A critical discussion of Schmitt’s conception of the political and critique of liberalism is well beyond my point here. I want however to insist on the performative aspect I briefly mentioned at the beginning. At least up to a point, by guiding our choices and actions, our beliefs contribute to constructing the very reality they are about. In some rare extreme cases, they can lead to self-fulfilling prophecies, as in the standard example of the bank run. More generally, what we believe to be true has an indirect causal influence on the world, even if in the end our beliefs may still be proven wrong. We can argue infinitely about whether the political is constituted by the friend-enemy distinction. If enough persons, among the elites as well as the rest of the citizens, are convinced that politics is about nothing else than unsolvable radical conflicts of values that cannot be adjudicated by rational and legal means, it is highly likely that the political order will progressively turn into a Hobbesian war of all against all.

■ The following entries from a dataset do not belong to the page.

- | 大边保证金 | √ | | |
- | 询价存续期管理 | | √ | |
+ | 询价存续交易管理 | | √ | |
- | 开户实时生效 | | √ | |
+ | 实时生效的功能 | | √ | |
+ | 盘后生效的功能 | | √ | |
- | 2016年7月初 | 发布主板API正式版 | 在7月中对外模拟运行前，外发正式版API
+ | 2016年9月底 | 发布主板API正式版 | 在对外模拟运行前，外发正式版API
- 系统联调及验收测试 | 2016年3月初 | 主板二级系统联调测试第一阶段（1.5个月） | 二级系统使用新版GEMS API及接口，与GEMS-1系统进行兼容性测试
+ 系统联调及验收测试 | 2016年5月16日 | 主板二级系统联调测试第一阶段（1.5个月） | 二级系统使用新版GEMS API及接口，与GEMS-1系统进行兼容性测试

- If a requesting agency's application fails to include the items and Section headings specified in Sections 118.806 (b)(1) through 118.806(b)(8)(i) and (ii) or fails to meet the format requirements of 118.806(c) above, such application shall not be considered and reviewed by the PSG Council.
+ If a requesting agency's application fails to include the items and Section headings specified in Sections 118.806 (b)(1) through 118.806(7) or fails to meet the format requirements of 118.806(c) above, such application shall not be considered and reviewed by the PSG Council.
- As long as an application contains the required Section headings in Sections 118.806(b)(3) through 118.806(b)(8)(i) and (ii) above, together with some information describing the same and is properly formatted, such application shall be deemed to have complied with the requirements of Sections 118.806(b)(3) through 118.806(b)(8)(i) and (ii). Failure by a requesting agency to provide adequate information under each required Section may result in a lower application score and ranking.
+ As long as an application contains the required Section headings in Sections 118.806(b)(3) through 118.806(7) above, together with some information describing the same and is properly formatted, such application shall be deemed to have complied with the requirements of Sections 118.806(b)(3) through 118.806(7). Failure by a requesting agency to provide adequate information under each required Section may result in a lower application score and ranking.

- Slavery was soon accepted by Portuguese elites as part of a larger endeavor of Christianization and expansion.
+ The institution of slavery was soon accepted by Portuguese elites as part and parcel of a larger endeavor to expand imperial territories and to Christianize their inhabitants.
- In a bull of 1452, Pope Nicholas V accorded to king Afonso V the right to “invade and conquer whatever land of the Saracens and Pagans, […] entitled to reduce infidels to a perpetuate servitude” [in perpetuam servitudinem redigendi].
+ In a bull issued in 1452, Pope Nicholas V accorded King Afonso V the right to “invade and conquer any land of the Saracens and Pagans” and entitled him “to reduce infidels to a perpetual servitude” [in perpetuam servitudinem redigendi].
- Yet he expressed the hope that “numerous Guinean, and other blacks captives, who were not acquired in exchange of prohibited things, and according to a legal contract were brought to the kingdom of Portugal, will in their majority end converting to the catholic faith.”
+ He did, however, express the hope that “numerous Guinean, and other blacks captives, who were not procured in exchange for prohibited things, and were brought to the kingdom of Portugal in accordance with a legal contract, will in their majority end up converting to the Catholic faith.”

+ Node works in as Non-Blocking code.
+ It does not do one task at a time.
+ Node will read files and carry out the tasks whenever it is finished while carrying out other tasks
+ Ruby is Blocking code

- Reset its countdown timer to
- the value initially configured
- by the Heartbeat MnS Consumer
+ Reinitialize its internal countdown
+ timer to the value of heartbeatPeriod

Schmitt may be proven right as the liberal public political culture is slowly decaying under the assault of populist leaders (from the inside) and autocrats (from the outside). At some point, liberals may have no choice but “to demonstrate the same virtues” as illiberal enemies, to quote Aron’s 1938 essay. If and when this happens, Schmitt will have been fully vindicated.
[1] Carl Schmitt, Political Theology: Four Chapters on the Concept of Sovereignty, trans. George Schwab, 1st edition (Chicago: University of Chicago Press, 1922 [2006]). Carl Schmitt, The Concept of the Political: Expanded Edition, trans. George Schwab, Enlarged edition (Chicago, IL: The University of Chicago Press, 1932 [2007]). The latter also features the 1929 essay “The Age of Neutralizations and Depoliticizations.”
[2] Schmitt, Political Theology, p. 5.
[3] Schmitt, The Concept of the Political, p. 35.
[4] Ibid., p. 70.
[5] Ibid., p. 71.
[6] See for instance Iain Stewart, Raymond Aron and Liberal Thought in the Twentieth Century (Cambridge University Press, 2019), p. 155-9.
Thanks for reminding us of the importance of Raymond Aron. I had the privilege of auditing his seminar at the Sorbonne in 1960. I recall his listening to students, encouraging their participation, which was not typical of profs in that era.
What we are looking at now in terms of what type of political order is dominant, is not liberal democracy but a regressive illiberal authoritarianism. The social conceptions and frameworks hailed by liberals as progressive are in fact regressive and illiberal. To say we are living in liberal democracies in the West is a failure to recognize liberalism has been replaced by illiberalism.